Prakan and Tua/Sanya's relationship is cute, gentle, and deeply romantic. They determine at the end that they will remain together for Prakan's lifetime, yet Tua retreats from trying to interact with humans and be a soul reaper. Many of his rule violations arose because he was trying to do both at once. He has to choose--as all good Elvin/supernatural/fantasy characters must--and he chooses doing what will enable him to stay with the doctor. 

The final scene of the series implies that Tua will continue to operate, perhaps for several more generations, until he and the doctor can be reincarnated at the same time. 

The relationship in Something is more Romeo & Juliet (without the irony). The romance is believable and quite sweet but a moral lecture begins to creep into the final episodes, namely, it is unfair that Phob and Phat will be separated just as it is unfair that gay people cannot marry. 

The analogy is not without its merits: Phat's inability to acknowledge his "ghost" boyfriend is compared to a living boyfriend being "ghosted" by society. 

And I was fully prepared for Phob to be only symbolically dead. 

Only he was actually dead. And being actually dead in a supernatural show means that the character is...actually dead

Consequently, the end of the second series comes across as nearly nihilistic.

In Dear Doctor, Dr. Prakan continues to be a hard-working doctor who lives for his job and his family's hospital. His lover works invisibly at the same hospital, continuing to reap souls. They reserve their private relationship for home. Tua steps back from being friends with Prakan's friends. Life isn't perfect yet the lovers are happy and satisfied with their choices. 

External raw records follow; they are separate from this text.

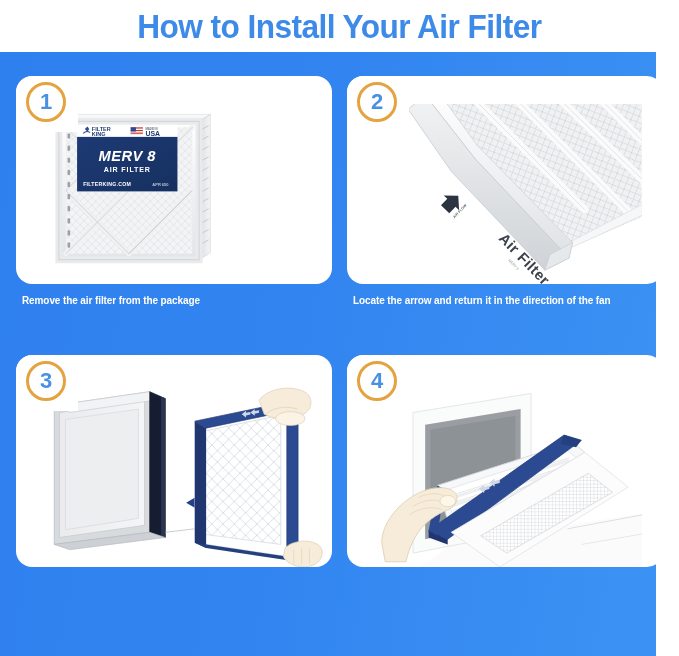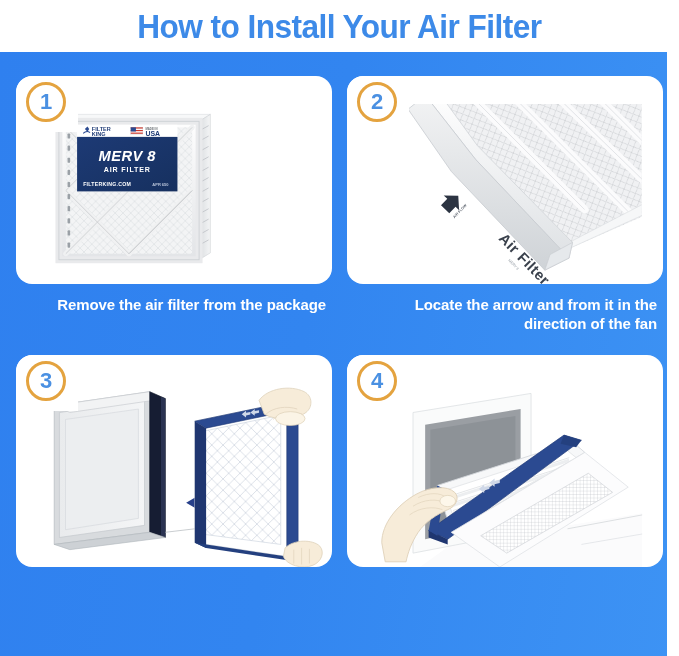"How to Install Your Air" #page { padding-left: 11px -> none }
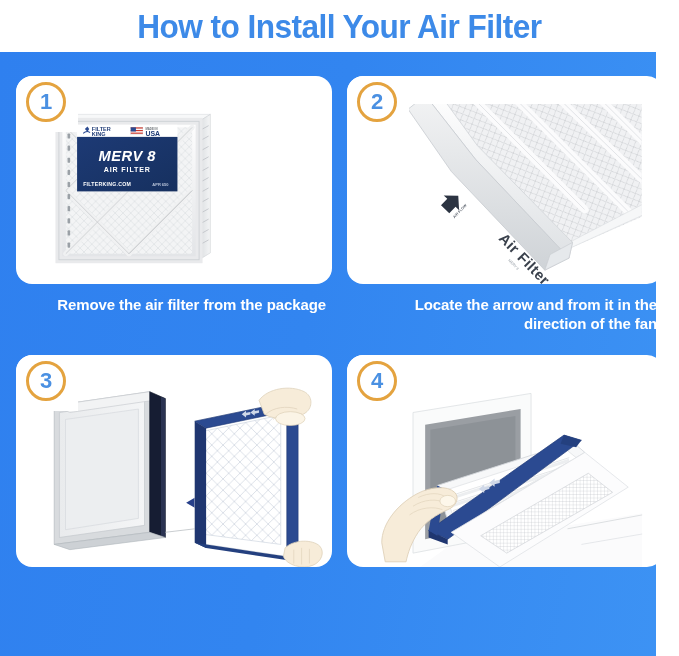"Remove the air filter from" .caption { font-size: 15px -> 10px; text-align: right -> left }
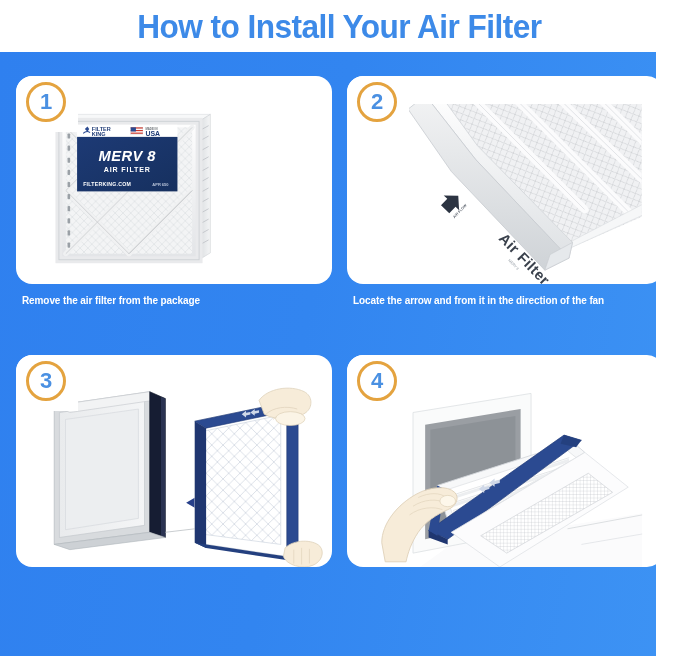"Locate the arrow and from" div.caption { text: from -> return }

In contrast, Phat becomes a sad man who married, then got divorced, doesn't appear to have had kids, and lived with a mother who was never happy. He treads water until his life ends. 

Again, some people may like the "Queen Victoria never puts off black clothing" act, but I've always been grateful that Monk, for one, kept doing the job he was good at, no matter how deeply he mourned his dead wife. He added positive actions to the world.  

"He's always around."
I felt less sympathy, ultimately, for the Something characters than I felt for Prakan and Tua/Sanya. With Dear Doctor, I mourned what Sanya had lost and nourished hope for both characters in the future. With Something, I was forced to conclude that Phob actually did ruin Phat's life, even if he does come for him at the end. Vampire-like, he fixated Phat on the unattainable dead rather than the complicated and potentially lovable living.

Since Phob is a decent character, I blame the writers (for a lot of stuff) more than the character. 

In sum...

The differences point to the difficulty of creating supernatural plots that rely on comprehensible rules that work organically throughout the story and avoid, however tempting, thematic analogies that potentially overwhelm and derail the story. I will address these issues in future posts.